When Bad Things Happen to Good Content

When Bad Things Happen to Good Content

And what you can do about it right now.

You know what they say about the best-laid plans… Well, that goes for content, too. Your best efforts to create content that audiences—not to mention hungry search engines—gobble up with a spoon can go awry for any number of reasons.

Here, members of the IMPRINT team identify five common missteps and remedies to get content back on the right track.

KNOW AND FOCUS ON YOUR AUDIENCE

Andy Seibert, Managing Partner

I’ve seen marketers get really excited about a topic or a format because they personally relate to it. That’s good.

While marketers or content makers may love the content they’ve created, they’re not exactly the target audience for the content. So it’s not likely to help advance business goals. That’s bad.

The remedy: Know your audience and always put them first. Map their day, their buying journey—whatever has you empathizing and walking in their shoes. Only then will you truly understand—from their perspective on a granular level—what they need to know, when they need to know it and in what format.

CONTENT FIRST, FORMAT FOLLOWS

Julissa Ortiz, Director

You’ve got excellent content that you decide to deliver to your audience in an interesting way—in this case, one that’s not text-driven. That’s good.

You choose video because it’s so popular and impactful. But because your content is very data-heavy, video might not be the most effective way to tell this story. That’s bad.

The remedy: Let content drive format, and not vice versa. Early in the process you need to consider not just what you’ve got to offer, but also the best way to disseminate that information. Instead of video, in this instance, an infographic could be a better choice. It’s a great way to show stats and data in a way that’s easy to digest for readers. There’s never a one-format-fits-all solution.

DEFINE ‘WHAT’S IN IT FOR ME?’

Michele Radcliffe, Senior Director

You’ve created a content campaign to introduce a new financial product that will save readers money by reducing fees. That’s good.

The response starts strong but falls off. Your audience perked up at the idea of lower fees, but they weren’t amply educated to adopt the new product. They didn’t take action. The bottom line—how this makes their lives better—wasn’t clear. That’s bad.

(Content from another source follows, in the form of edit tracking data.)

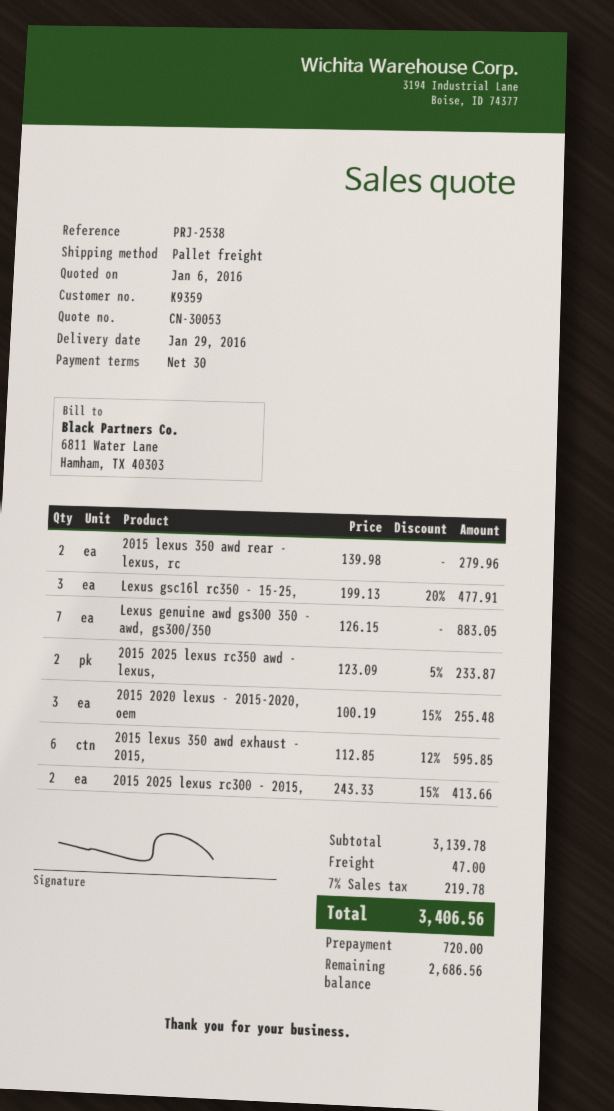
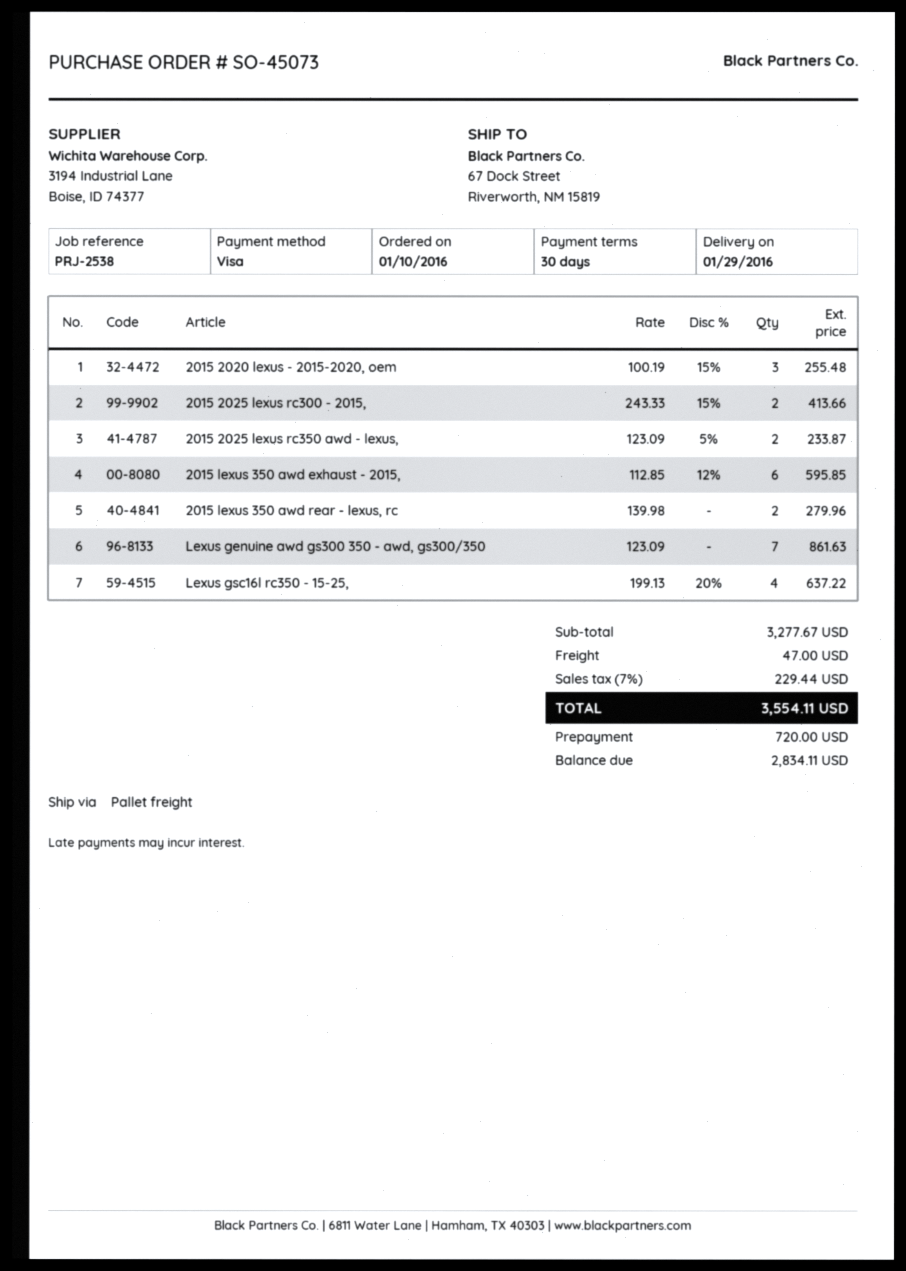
Lexus gsc16l rc350 - 15-25,: 3 x 199.13 - 20% = 477.91 -> 4 x 199.13 - 20% = 637.22
Lexus genuine awd gs300 350 - awd, gs300/350: 7 x 126.15 = 883.05 -> 7 x 123.09 = 861.63
subtotal: 3139.78 -> 3277.67
tax: 7% = 219.78 -> 7% = 229.44
total: 3406.56 -> 3554.11
balance: 2686.56 -> 2834.11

The remedy: Readers need to quickly recognize relevance, value and, most importantly, what’s in it for them. Educate them through content. Show how lower fees in an investor’s portfolio translate to more money to grow and how, over time, that growth can add up to the difference between affording a seven-day cruise vs. a five-day cruise. Expand your storytelling to overtly connect these dots.

PROMOTION IS TOP PRIORITY

Kimberly Papa Amadeo, Editorial Director

Your content checks all the right boxes: it’s on strategy, the key messages are clear and compelling, the “what’s in it for me” takeaway is sharp and relevant, and it’s all delivered in the optimal format. That’s good.

But you don’t have a plan to share it and amplify it. So after it’s published on the brand’s site the results are … crickets. Your carefully crafted content is like the proverbial falling tree in the forest, landing without a sound. That’s bad.

The remedy: Promotion should be part of your overall strategy and editorial development from the start. Early on, determine how you’re going to get that great content in front of your target audience—whether it’s through social media, email, online ads, your sales force, other custom-tailored means or all of these. If you’ve got it, you need to flaunt it.

PREPARATION PAYS BACK

Colter Hettich, Managing Editor

To add variety to your content and to boost traffic, you decide to launch a YouTube channel because it’s such a popular platform and is where the eyeballs are. That’s good.

You had a brilliant (obviously) idea, but the post-launch results are disappointing. The graphics didn’t turn out as clean as you wanted, you had to scrap three videos because a guest bailed last minute, and you’re not ranking nearly as high in search as you expected. That’s bad.

The remedy: Preparation for every step is part of the process—from who’s writing the script and who’s booking the guests to who’s charging the batteries and who’s responsible for SEO. It sounds obvious, but it’s often the least sexy process that can cause the most issues and ultimately result in work that falls short of your vision. Anyone who’s properly painted a room knows that before you touch a brush you have to move the furniture, tape off trim and lay down drop cloths. You’re painting a room, not a Pollock. It takes time, but after thorough prep the painting becomes exponentially easier. The same holds for creating and deploying your content.